Music Reviews
John “Papa” Gros

John “Papa” Gros

Central City

Funky Krewe Records

Let’s have a lockdown party! With the COVID-19 pandemic keeping most of the country in stay-at-home mode, it can get kinda lonely, kinda boring, and generally blah. Well, Papa is here to help you out with a virtual block party for your living room.

Central City is John “Papa” Gros’s love letter to his home town. Gros has been a fixture in New Orleans as a session player, then leader of Papa Gros Funk, and now as a solo artist. Gros has graduated to the front line of culture bearers in the lineage of Dr. John, Allen Toussaint, Art Neville, and Professor Longhair. That’s one of the amazing things about New Orleans, the music and traditions live on.

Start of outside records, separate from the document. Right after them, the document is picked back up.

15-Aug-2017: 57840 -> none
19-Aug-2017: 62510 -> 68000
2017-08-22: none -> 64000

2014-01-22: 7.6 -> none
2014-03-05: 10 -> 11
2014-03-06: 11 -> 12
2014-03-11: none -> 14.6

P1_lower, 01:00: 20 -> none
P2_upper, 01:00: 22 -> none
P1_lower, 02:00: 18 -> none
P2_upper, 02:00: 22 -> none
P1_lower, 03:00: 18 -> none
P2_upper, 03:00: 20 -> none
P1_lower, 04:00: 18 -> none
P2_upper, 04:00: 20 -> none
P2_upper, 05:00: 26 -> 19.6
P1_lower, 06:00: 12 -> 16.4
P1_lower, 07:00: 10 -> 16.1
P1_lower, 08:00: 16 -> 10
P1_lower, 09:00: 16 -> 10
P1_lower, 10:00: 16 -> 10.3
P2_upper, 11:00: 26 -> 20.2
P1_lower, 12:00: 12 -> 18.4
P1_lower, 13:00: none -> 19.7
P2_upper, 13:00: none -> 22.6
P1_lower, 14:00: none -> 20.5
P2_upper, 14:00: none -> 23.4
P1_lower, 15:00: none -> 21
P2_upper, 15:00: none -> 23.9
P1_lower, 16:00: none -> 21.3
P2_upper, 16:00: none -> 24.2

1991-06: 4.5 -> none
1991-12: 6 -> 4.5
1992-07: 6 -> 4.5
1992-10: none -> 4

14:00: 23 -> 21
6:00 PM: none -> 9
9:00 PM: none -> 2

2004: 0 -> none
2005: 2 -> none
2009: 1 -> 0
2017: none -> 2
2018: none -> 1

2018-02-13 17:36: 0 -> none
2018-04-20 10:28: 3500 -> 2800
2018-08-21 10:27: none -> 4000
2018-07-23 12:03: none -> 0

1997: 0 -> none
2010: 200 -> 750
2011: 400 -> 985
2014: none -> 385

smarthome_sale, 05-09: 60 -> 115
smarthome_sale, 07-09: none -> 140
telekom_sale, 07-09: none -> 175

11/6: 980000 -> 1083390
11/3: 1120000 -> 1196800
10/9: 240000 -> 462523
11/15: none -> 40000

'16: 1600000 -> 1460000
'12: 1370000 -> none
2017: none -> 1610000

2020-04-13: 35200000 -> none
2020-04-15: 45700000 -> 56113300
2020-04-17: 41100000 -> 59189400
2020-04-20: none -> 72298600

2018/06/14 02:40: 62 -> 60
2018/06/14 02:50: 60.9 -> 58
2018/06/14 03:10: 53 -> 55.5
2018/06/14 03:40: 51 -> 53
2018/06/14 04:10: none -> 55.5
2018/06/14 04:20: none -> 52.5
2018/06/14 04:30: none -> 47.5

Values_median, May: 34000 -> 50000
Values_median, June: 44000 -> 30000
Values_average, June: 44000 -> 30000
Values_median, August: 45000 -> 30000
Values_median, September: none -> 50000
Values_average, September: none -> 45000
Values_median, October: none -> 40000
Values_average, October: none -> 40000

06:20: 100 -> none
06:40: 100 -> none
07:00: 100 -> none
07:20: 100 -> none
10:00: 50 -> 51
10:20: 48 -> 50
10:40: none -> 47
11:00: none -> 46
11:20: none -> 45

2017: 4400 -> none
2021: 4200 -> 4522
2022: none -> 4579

Central City is a working class neighborhood that, like the Treme, has been the incubator for so much talent over the years. Gros serves up a mix of originals and covers to conjure the carefree attitude of the city. “Personality” (originally sung by Lloyd Price) is one of those cheesy chestnuts you’re likely to hear in a Bourbon Street tourist bar. “Yeah, Yeah, Yeah” has the swinging feel of early rock and roll (think Fats Domino). “Mardi Gras” lets Papa Gros enumerate the things he loves most about the festival over a lilting Caribbean rhythm.

Central City was recorded before John Prine’s death from COVID-19. Papa Gros’s tuba-driven rendition of “Please Don’t Bury Me,” gives Prine a cheerful jazz funeral. It’s not hard to imagine folks dancing in the street on the way back from the cemetery.

Hard times don’t last. We’ll get through this, too. I’ll see you next year at the Old Absinthe House, and we’ll drink a toast to the good times still to come.